▶ Extracted records:
• • •
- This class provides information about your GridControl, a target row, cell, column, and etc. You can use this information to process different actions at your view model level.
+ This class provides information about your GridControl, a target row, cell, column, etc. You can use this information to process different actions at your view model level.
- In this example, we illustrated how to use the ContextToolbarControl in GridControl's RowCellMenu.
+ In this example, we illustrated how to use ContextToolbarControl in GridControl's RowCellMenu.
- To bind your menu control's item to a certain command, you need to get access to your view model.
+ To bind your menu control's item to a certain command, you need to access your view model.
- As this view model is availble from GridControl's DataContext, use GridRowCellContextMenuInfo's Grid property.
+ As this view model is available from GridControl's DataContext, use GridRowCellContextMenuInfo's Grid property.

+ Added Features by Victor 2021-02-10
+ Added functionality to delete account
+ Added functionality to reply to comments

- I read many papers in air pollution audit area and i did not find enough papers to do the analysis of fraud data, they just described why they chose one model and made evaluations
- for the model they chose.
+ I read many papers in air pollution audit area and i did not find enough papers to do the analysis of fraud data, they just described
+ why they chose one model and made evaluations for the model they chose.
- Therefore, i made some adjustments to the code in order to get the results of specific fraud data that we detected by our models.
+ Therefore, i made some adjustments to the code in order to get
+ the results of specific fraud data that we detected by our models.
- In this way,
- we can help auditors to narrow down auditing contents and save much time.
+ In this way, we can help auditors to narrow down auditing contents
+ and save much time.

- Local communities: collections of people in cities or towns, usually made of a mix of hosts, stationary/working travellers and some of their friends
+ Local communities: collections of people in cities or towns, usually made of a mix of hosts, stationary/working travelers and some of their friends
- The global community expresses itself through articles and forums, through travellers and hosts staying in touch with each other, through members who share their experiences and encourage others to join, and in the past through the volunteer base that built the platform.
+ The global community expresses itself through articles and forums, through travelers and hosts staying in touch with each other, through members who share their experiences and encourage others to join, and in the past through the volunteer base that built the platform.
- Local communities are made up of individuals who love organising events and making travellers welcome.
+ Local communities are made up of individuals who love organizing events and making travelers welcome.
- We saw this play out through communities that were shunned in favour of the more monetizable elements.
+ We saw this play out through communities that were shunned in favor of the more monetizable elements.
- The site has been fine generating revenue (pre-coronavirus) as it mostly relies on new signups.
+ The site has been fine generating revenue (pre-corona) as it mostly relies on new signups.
• • •
▶ Problem:
Every line in the data that holds the string "Therefore" should be returned.

▶ Solution:
- Therefore, i made some adjustments to the code in order to get the results of specific fraud data that we detected by our models.
+ Therefore, i made some adjustments to the code in order to get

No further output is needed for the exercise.